Screenshot and code edit data:
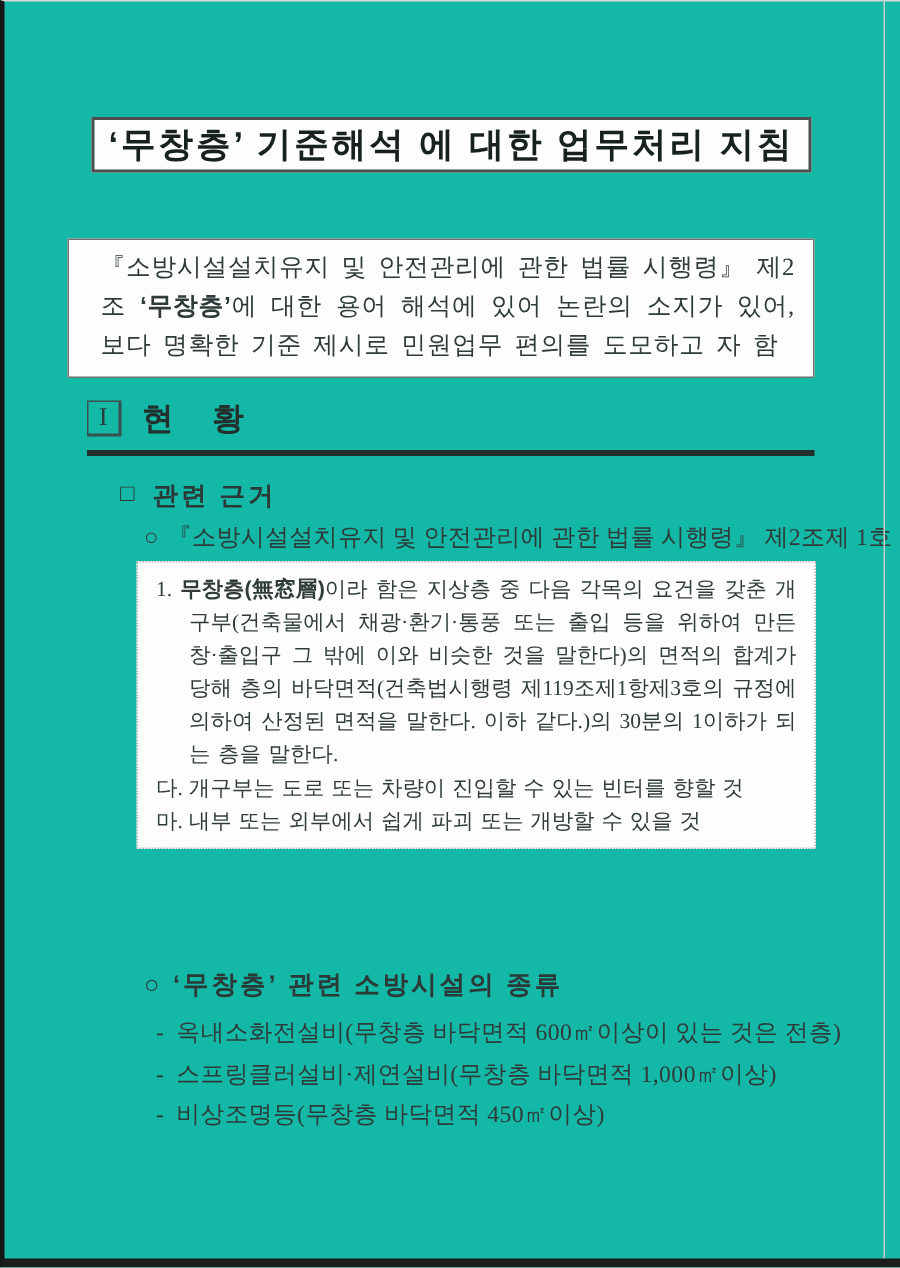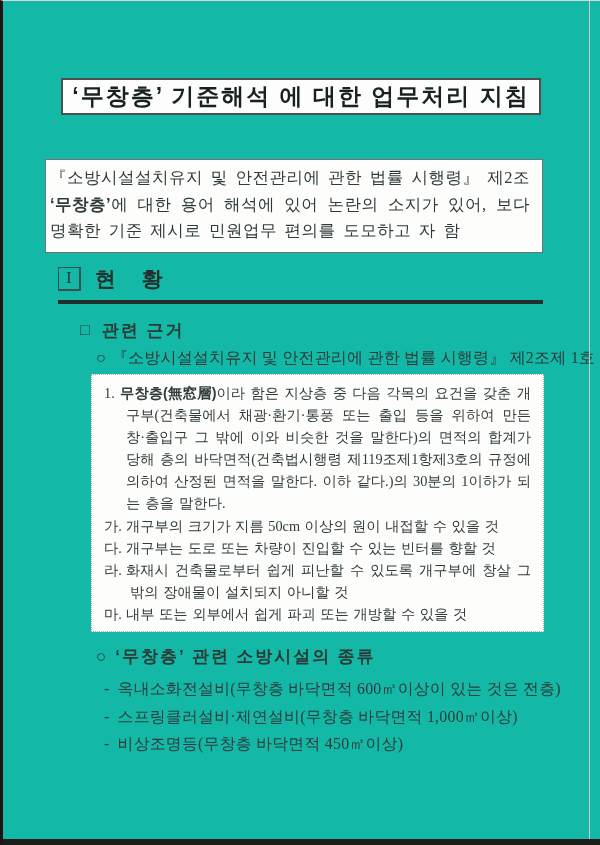--- a/index.html
+++ b/index.html
@@ -28,21 +28,21 @@
   }
   .title-box h1{
     margin:0;font-family:"Liberation Sans","DejaVu Sans",sans-serif;
     font-size:23px;font-weight:bold;letter-spacing:2px;color:#17211f;
     white-space:nowrap;
   }
   
   .summary-box{
     position:absolute;left:42px;top:158px;width:498px;
     box-sizing:border-box;border:1.5px solid #70756f;background:#fdfdfc;
-    padding:5px 12px 8px 4px;
+    padding:5px 12px 8px 21px;
     font-size:16.5px;line-height:26px;text-align:justify;
     word-spacing:3px;letter-spacing:0.5px;color:#2e3b3a;
   }
   .summary-box .bold-term{font-weight:bold;font-family:"Liberation Sans","DejaVu Sans",sans-serif;}
   
   .section-head{
     position:absolute;left:55px;top:264px;width:485px;
     padding-bottom:7px;border-bottom:4px solid #232f2d;
     display:flex;align-items:center;gap:14px;
   }
@@ -124,23 +124,21 @@
     <span class="sq-marker">□</span>
     <span>관련 근거</span>
   </div>
 
   <div class="statute-line">
     <span class="circ">○</span><span>『소방시설설치유지 및 안전관리에 관한 법률 시행령』 제2조제 1호</span>
   </div>
 
   <div class="quote-box">
     <p class="quote-para"><span>1.</span>&nbsp;<span class="q-term">무창층(無窓層)</span><span>이라 함은 지상층 중 다음 각목의 요건을 갖춘 개구부(건축물에서 채광·환기·통풍 또는 출입 등을 위하여 만든 창·출입구 그 밖에 이와 비슷한 것을 말한다)의 면적의 합계가 당해 층의 바닥면적(건축법시행령 제119조제1항제3호의 규정에 의하여 산정된 면적을 말한다. 이하 같다.)의 30분의 1이하가 되는 층을 말한다.</span></p>
-    <p class="quote-sub"><span class="s-label">가.</span><span>개구부의 크기가 지름 50cm 이상의 원이 내접할 수 있을 것</span></p>
     <p class="quote-sub"><span class="s-label">다.</span><span>개구부는 도로 또는 차량이 진입할 수 있는 빈터를 향할 것</span></p>
-    <p class="quote-sub"><span class="s-label">라.</span><span>화재시 건축물로부터 쉽게 피난할 수 있도록 개구부에 창살 그 밖의 장애물이 설치되지 아니할 것</span></p>
     <p class="quote-sub"><span class="s-label">마.</span><span>내부 또는 외부에서 쉽게 파괴 또는 개방할 수 있을 것</span></p>
   </div>
 
   <div class="facility-head">
     <span class="circ">○</span><span class="f-term">‘무창층’</span><span class="f-rest"> 관련 소방시설의 종류</span>
   </div>
 
   <ul class="facility-list">
     <li><span class="dash">-</span><span>옥내소화전설비(무창층 바닥면적 600㎡이상이 있는 것은 전층)</span></li>
     <li><span class="dash">-</span><span>스프링클러설비·제연설비(무창층 바닥면적 1,000㎡이상)</span></li>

> _Instructions to follow_: Every line above needs to be written out again as it stands. Pictures do not belong in the copy.

> _Solution_:
--- a/index.html
+++ b/index.html
@@ -28,21 +28,21 @@
   }
   .title-box h1{
     margin:0;font-family:"Liberation Sans","DejaVu Sans",sans-serif;
     font-size:23px;font-weight:bold;letter-spacing:2px;color:#17211f;
     white-space:nowrap;
   }
   
   .summary-box{
     position:absolute;left:42px;top:158px;width:498px;
     box-sizing:border-box;border:1.5px solid #70756f;background:#fdfdfc;
-    padding:5px 12px 8px 4px;
+    padding:5px 12px 8px 21px;
     font-size:16.5px;line-height:26px;text-align:justify;
     word-spacing:3px;letter-spacing:0.5px;color:#2e3b3a;
   }
   .summary-box .bold-term{font-weight:bold;font-family:"Liberation Sans","DejaVu Sans",sans-serif;}
   
   .section-head{
     position:absolute;left:55px;top:264px;width:485px;
     padding-bottom:7px;border-bottom:4px solid #232f2d;
     display:flex;align-items:center;gap:14px;
   }
@@ -124,23 +124,21 @@
     <span class="sq-marker">□</span>
     <span>관련 근거</span>
   </div>
 
   <div class="statute-line">
     <span class="circ">○</span><span>『소방시설설치유지 및 안전관리에 관한 법률 시행령』 제2조제 1호</span>
   </div>
 
   <div class="quote-box">
     <p class="quote-para"><span>1.</span>&nbsp;<span class="q-term">무창층(無窓層)</span><span>이라 함은 지상층 중 다음 각목의 요건을 갖춘 개구부(건축물에서 채광·환기·통풍 또는 출입 등을 위하여 만든 창·출입구 그 밖에 이와 비슷한 것을 말한다)의 면적의 합계가 당해 층의 바닥면적(건축법시행령 제119조제1항제3호의 규정에 의하여 산정된 면적을 말한다. 이하 같다.)의 30분의 1이하가 되는 층을 말한다.</span></p>
-    <p class="quote-sub"><span class="s-label">가.</span><span>개구부의 크기가 지름 50cm 이상의 원이 내접할 수 있을 것</span></p>
     <p class="quote-sub"><span class="s-label">다.</span><span>개구부는 도로 또는 차량이 진입할 수 있는 빈터를 향할 것</span></p>
-    <p class="quote-sub"><span class="s-label">라.</span><span>화재시 건축물로부터 쉽게 피난할 수 있도록 개구부에 창살 그 밖의 장애물이 설치되지 아니할 것</span></p>
     <p class="quote-sub"><span class="s-label">마.</span><span>내부 또는 외부에서 쉽게 파괴 또는 개방할 수 있을 것</span></p>
   </div>
 
   <div class="facility-head">
     <span class="circ">○</span><span class="f-term">‘무창층’</span><span class="f-rest"> 관련 소방시설의 종류</span>
   </div>
 
   <ul class="facility-list">
     <li><span class="dash">-</span><span>옥내소화전설비(무창층 바닥면적 600㎡이상이 있는 것은 전층)</span></li>
     <li><span class="dash">-</span><span>스프링클러설비·제연설비(무창층 바닥면적 1,000㎡이상)</span></li>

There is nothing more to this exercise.